Definitive extended field intensity-modulated radiotherapy and concurrent cisplatin chemosensitization in the treatment of IB2-IIIB cervical cancer.
- Author:
Guangyu ZHANG
1
;
Fangfang HE
;
Chunli FU
;
Youzhong ZHANG
;
Qiuan YANG
;
Jianbo WANG
;
Yufeng CHENG
Author Information
- Publication Type:Original Article
- Keywords: Cervical cancer; Chemotherapy; Extended field; Intensity-modulated radiotherapy; Toxicity
- MeSH: Brachytherapy; Cisplatin*; Drug Therapy; Follow-Up Studies; Humans; Lymph Nodes; Radiotherapy, Intensity-Modulated*; Recurrence; Retrospective Studies; Uterine Cervical Neoplasms*
- From:Journal of Gynecologic Oncology 2014;25(1):14-21
- CountryRepublic of Korea
- Language:English
- Abstract: OBJECTIVE: To assess the toxicity of delivering extended field intensity-modulated radiotherapy (EF-IMRT) and concurrent cisplatin chemotherapy for locally advanced cervical carcinoma. METHODS: Forty-five patients who underwent EF-IMRT and concurrent cisplatin chemotherapy for the treatment of stage IB2 to IIIB cervical cancer were retrospectively reviewed. The clinical target volume included all areas of gross and potentially microscopic disease and regional lymph node regions.
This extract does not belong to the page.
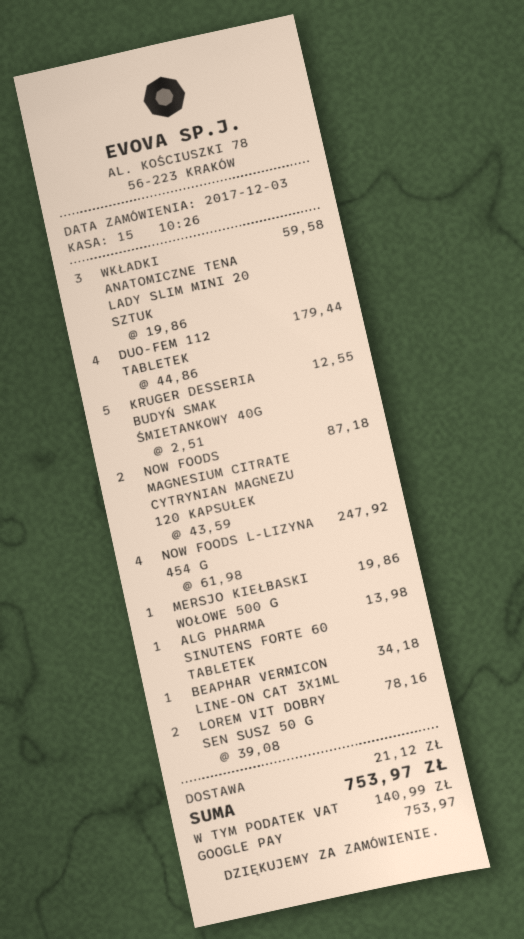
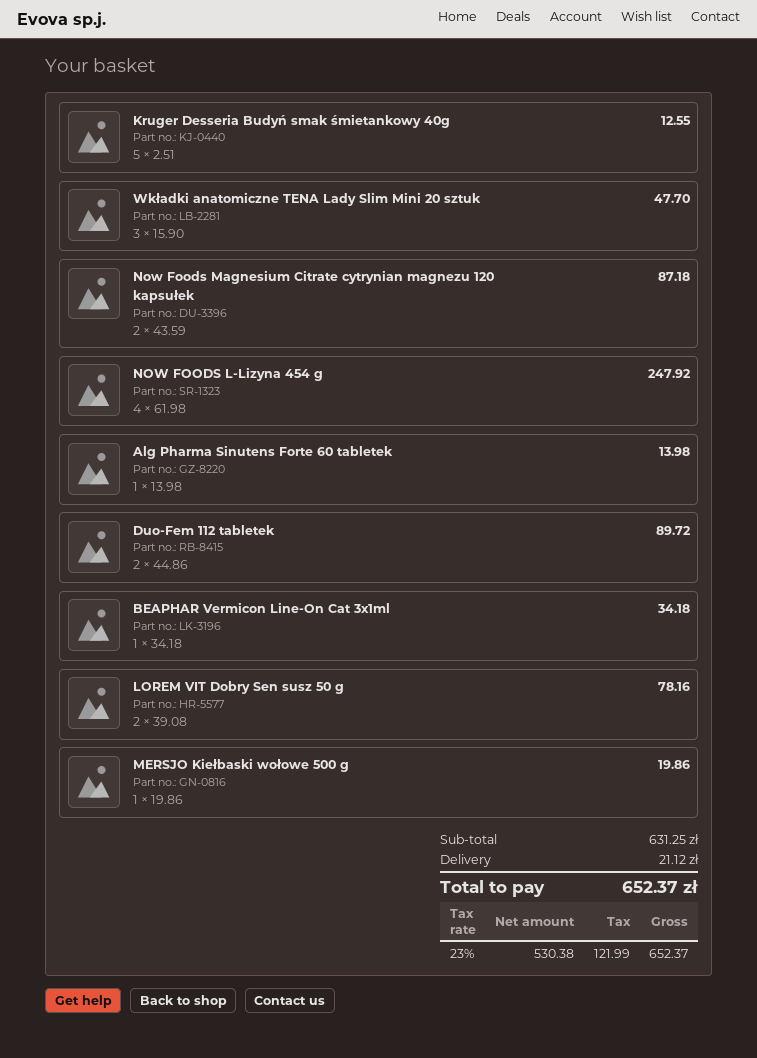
WKŁADKI ANATOMICZNE TENA LADY SLIM MINI 20 SZTUK: 3 x 19.86 = 59.58 -> 3 x 15.90 = 47.70
DUO-FEM 112 TABLETEK: 4 x 44.86 = 179.44 -> 2 x 44.86 = 89.72
tax: 140.99 -> 121.99
total: 753.97 -> 652.37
All patients underwent high-dose-rate brachytherapy. The acute and late toxicity were scored using the Common Terminology Criteria for Adverse Events and the Radiation Therapy Oncology Group late radiation morbidity scoring criteria, respectively. RESULTS: The median follow-up was 28 months (range, 5 to 62 months). Forty-two patients had a complete response, and three had a persistent disease. Of those 42 patients, 15 patients (35.7%) had recurrence. The regions of recurrence were in-field in 2 patients and out-field in 13 patients. Acute grade > or =3 gastrointestinal, genitourinary and hematologic toxicity occurred in 3, 1, and 9 patients, respectively. Three patients (6.7%) suffered from late grade 3 toxicities. Seven patients experienced ovarian transposition, 5 of those patients (71%) maintained ovarian function. Thirty-eight patients (84.4%) were alive at the last follow-up. CONCLUSION: Concurrent cisplatin chemotherapy with EF-IMRT was safe. The acute and late toxicities are acceptable. EF-IMRT provides an opportunity to preserve endocrine function for patients with ovarian transposition.